I never wrote in a journal, never kept a diary, not seriously anyway, until 1998. Blogging was still several years away but 1998 was the year of The Ice Storm, the year my mother had a stroke, and the year I turned thirty-five, which I sometimes refer to as the year I was finally old enough to be President but was smart enough to know it would never happen. Those of you who were in Maine at the time know which storm I mean. And, in time, we recovered from the storm as my mother recovered from her stroke. But I didn’t completely recover from journal writing – almost, but not completely.
For about ten years I wrote pretty faithfully, often several times a week. My writing became part of an evening ritual, especially on Sunday nights. I would sit at my desk listening to St. Paul Sunday, Pipedreams, and With Heart and Voice on Maine Public Radio. I enjoyed the act of writing, putting ink on paper. At the time I was much more into fountain pens and writing was as much an aesthetic exercise as anything. And I’ve got both larger bound books, small Moleskine notebooks, spiral bound and other notebooks, some full and others mostly empty because I got them when I didn’t have any of my other journals or notebooks with me to write in.
My main journal writing largely has centered around whatever is going at the time – at work, at home, in my ‘spiritual’ life. I have never been able to figure out who the audience for my journals is, though, whether it was just me musing or whether it was for anyone else. In fact, some number of pages in my journals are devoted to answering the question, “Just who am I writing this for anyway?” Do I expect anyone to read them? Is writing in them some futile attempt at immortality? These are the questions I ask myself and still can’t answer. And actually having looked back, so much of it is meaningless navel-gazing I wonder why I spent the money on books and ink. From time to time I may have hit on something meaningful but a lot is just that – books full of paper and ink and not much else.

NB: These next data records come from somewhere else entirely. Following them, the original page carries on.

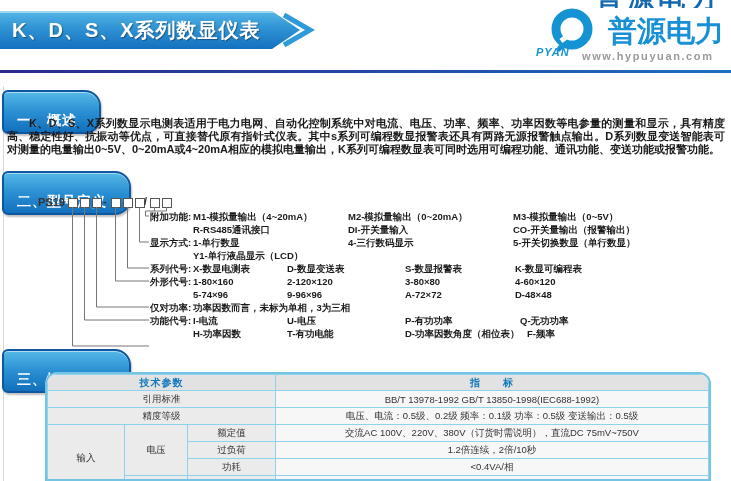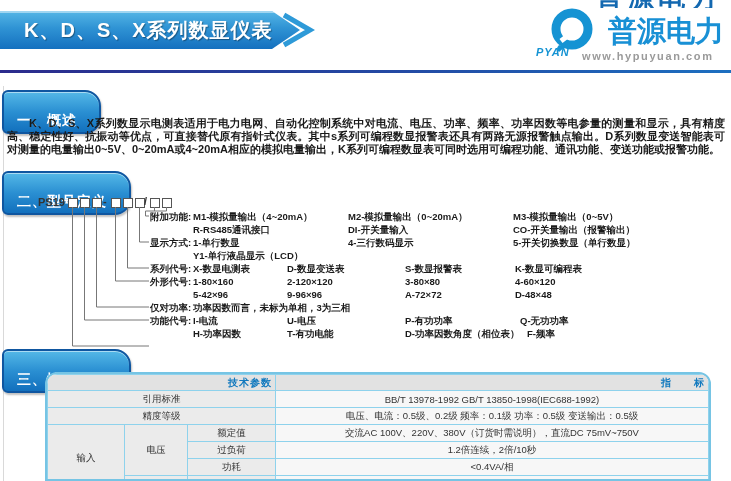--- a/index.html
+++ b/index.html
@@ -15,7 +15,7 @@
       background:linear-gradient(180deg,#55b6e6 0%,#2f93d4 45%,#1470bf 100%);
       clip-path:polygon(0 0,272px 0,300px 19px,272px 38px,0 38px);
       box-shadow:inset 0 2px 0 rgba(255,255,255,.45);}
-  .title-flag span{display:block;line-height:38px;padding-left:24px;color:#fff;
+  .title-flag span{display:block;line-height:38px;padding-left:12px;color:#fff;
       font-size:20px;font-weight:bold;letter-spacing:1px;white-space:nowrap;
       text-shadow:1px 1px 1px rgba(0,0,0,.35);}
   .title-chevron{position:absolute;left:280px;top:11px;}

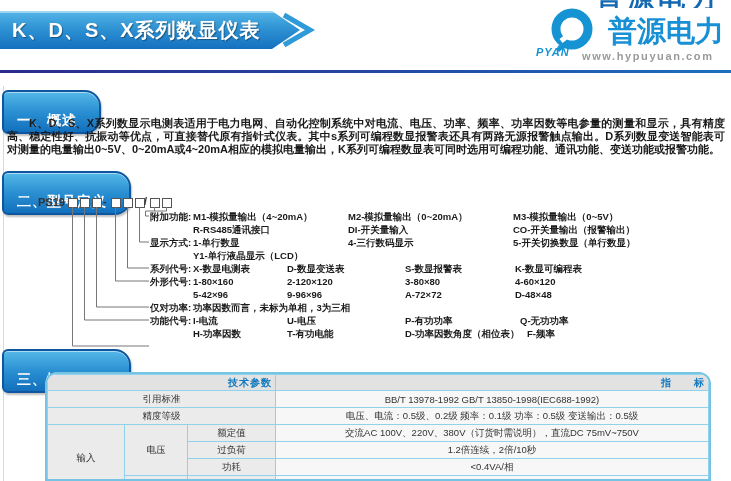--- a/index.html
+++ b/index.html
@@ -155,7 +155,7 @@
     <span class="mitem" style="left:515px">4-60×120</span>
   </div>
   <div class="mrow" style="top:289px">
-    <span class="mitem" style="left:193px">5-42×96</span>
+    <span class="mitem" style="left:193px">5-74×96</span>
     <span class="mitem" style="left:287px">9-96×96</span>
     <span class="mitem" style="left:405px">A-72×72</span>
     <span class="mitem" style="left:515px">D-48×48</span>

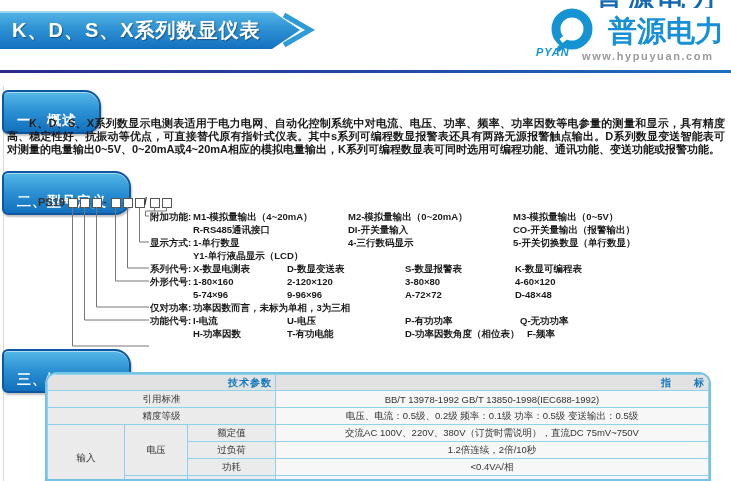--- a/index.html
+++ b/index.html
@@ -62,7 +62,7 @@
       white-space:nowrap;}
   .perf-wrap tr{height:17px;}
   tr.tr-h{height:16px;}
-  td.th{background:#e2e2e2;color:#1279be;font-weight:bold;font-size:10px;letter-spacing:1px;text-align:right;}
+  td.th{background:#e2e2e2;color:#1279be;font-weight:bold;font-size:10px;letter-spacing:1px;}
   td.lbl{background:#ebebeb;color:#333;font-size:9.5px;}
   td.val{background:#f7f7f7;color:#333;font-size:9.5px;}
 </style>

Blogging didn’t come into the picture until several years later at the suggestion of my friend Brian. Brian is or has been both a journal writer and blogger for years and he encouraged me to give it a try. Before jumping even into the deep end I splashed around with a few others in a couple of community blogs/discussion forums he put together (The BKO Lounge, The Big Red House). While those no longer exist, I still count a handful of friends from those times – a couple of whom I have even met in person. And I took my fledgling blog from MSN Spaces (now Windows Live Spaces) to WordPress.
Even in my own journals I censor myself. In my blog posts, even more. Partly this has to do with what I do for a living (as an appointed public official), and partly because there are things I think are still nobody else’s business. That my self-censorship extends even to my handwritten personal journals tells me… well, honestly, I’m not sure what it tells me, except that there are things so private I won’t give them a voice anywhere.
I haven’t written regularly in my journals for a few years. When I do, I find myself noting how long it’s been since I’ve written. Often so much time has passed that trying to catch up is pointless and since I’m still not clear who I’m writing for, I end up floundering. When it comes to this blog, I know there is – however small it might be – an audience who will read at least some of what I write. But I still don’t know who most of my audience is, and I’m not sure it matters.
For the first couple weeks of this year I was on a tear. Every day seemed to bring new things to write about. There were some ideas that didn’t last long enough to make it even to a skeleton post I could flesh out later. And those almost always come as I’m listening to the news in the morning, so if I don’t write them down I forget once I get to work and it might as well never have happened. Guess I’ll have to start carrying that little book around with me all the time.